Closed Paulijuz closed 7 months ago

Paulijuz commented 7 months ago

I got tiered of waiting 40+ seconds everytime i wanted to launch pn (I know, I have a slow computer) so i looked over the docker setup.

I noticed that the .dockerignore file was missing quite a files. When copy . . is run it copies over, among other thing, .git and docs. This adds unecessary size to the image, but more importantly invalidates the docker cache for the base image every time a new commit is created...

Another thing I have done is remove the src folder from the base image. I have done this because for the dev image it is binded so there is no need to include the entire project if it is not going to be used anyway. This, for me at least, has reduced the image build time quite a bit as the base image cache is valid for longer. For the prod image i copy the src folder over explicitly.

Actually, there are quite many thing in the .dockerignore file now and so few that we actually need to copy over so i changed the Dockerfile file to explicitly copy over the files we wish to use. This, for me at least, feels more robust as we avoid situations where we accidentaly copy over files and folder which are not used and only take up space and time.

I also looked over the compose file. I reduced the db healtcheck polling period from 3 seconds to 0.5 seconds as there aren't really any downsides to it. I also added proper depends_on conditions for the different services. I changed the pn container to wait for migrations to finnish as I sometimes have experienced crashes when both migrations and pn are trying to access the db at the same time. I also changed the pn container to wait for the db to be ready.
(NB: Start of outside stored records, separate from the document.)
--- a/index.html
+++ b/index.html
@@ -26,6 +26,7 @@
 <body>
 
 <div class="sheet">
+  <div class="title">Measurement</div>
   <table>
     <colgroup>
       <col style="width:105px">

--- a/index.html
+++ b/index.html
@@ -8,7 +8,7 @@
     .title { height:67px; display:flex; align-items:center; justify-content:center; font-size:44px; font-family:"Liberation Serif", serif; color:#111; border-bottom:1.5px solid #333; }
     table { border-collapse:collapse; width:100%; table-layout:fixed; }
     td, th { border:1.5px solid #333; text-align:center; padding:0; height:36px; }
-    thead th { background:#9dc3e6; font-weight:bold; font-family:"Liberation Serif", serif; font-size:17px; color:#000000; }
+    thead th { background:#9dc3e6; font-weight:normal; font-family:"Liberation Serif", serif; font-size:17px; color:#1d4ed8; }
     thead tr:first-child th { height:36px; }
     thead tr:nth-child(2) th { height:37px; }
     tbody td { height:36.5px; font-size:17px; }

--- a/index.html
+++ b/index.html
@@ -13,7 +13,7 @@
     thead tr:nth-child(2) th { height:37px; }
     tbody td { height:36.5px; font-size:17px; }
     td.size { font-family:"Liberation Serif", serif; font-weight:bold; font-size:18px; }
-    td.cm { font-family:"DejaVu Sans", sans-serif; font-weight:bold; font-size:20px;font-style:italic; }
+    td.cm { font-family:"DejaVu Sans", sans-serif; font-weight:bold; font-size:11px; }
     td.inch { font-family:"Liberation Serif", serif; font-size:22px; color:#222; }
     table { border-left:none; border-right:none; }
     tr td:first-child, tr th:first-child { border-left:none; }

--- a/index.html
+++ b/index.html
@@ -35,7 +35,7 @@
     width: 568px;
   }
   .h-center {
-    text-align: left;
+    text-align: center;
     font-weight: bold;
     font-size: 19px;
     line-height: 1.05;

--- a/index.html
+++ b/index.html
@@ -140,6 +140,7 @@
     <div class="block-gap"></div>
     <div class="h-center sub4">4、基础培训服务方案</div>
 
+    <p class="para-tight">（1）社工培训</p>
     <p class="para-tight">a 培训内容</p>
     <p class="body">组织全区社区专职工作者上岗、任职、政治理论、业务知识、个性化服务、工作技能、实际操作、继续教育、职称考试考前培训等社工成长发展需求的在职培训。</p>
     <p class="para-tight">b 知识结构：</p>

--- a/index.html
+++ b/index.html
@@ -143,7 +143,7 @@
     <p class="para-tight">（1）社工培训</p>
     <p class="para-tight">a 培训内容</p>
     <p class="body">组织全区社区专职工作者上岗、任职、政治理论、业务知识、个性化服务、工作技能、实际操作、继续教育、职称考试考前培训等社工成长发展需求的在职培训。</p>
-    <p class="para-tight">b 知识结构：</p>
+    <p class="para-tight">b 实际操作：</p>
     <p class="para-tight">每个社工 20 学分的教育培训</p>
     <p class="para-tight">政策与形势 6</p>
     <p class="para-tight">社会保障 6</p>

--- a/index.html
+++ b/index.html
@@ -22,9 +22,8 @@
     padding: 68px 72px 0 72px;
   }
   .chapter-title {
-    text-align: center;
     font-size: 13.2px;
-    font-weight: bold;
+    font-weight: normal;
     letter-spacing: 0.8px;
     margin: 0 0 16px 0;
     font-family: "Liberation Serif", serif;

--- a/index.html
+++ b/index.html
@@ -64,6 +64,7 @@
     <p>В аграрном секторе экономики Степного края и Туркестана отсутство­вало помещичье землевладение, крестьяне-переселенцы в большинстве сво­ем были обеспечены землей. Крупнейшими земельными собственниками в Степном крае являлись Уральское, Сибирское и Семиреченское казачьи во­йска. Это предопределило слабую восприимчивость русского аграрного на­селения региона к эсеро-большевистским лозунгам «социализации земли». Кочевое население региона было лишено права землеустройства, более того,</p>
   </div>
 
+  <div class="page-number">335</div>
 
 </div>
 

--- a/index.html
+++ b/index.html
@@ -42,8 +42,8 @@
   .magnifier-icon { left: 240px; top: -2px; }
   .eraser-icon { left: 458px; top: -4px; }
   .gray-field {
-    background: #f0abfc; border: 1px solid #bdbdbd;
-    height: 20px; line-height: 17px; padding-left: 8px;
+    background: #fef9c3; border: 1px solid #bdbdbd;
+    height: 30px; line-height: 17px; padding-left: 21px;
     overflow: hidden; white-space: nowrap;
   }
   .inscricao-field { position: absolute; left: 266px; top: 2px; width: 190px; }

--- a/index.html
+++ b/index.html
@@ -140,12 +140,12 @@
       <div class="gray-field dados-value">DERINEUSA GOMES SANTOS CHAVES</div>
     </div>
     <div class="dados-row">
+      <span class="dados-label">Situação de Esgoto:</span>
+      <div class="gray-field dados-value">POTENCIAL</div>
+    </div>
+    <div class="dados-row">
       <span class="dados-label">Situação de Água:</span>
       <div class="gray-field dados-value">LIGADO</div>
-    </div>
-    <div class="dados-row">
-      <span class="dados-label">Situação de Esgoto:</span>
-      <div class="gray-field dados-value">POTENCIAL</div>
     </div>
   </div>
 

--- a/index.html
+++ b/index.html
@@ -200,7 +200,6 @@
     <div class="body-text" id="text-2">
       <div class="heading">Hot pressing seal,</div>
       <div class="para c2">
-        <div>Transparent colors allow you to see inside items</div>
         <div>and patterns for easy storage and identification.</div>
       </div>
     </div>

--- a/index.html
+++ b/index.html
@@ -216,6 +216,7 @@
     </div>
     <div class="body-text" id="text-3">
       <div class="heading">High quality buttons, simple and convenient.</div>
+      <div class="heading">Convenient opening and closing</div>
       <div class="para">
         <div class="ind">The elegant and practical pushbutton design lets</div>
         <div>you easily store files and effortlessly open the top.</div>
Finally, the biggest improvment. I added the .next as a volume for the pn dev container. This folder, among other things, caches the built code during dev. Before everything had to be rebuilt when launching the container, now it can reuse the cache from previously. This has, for me at least, reduced the compile time for the home page from on average above 40 s to around 5 s to 10 s.

Anyway, feel free to disagree. I haven't used docker a lot so I might have done something stupid.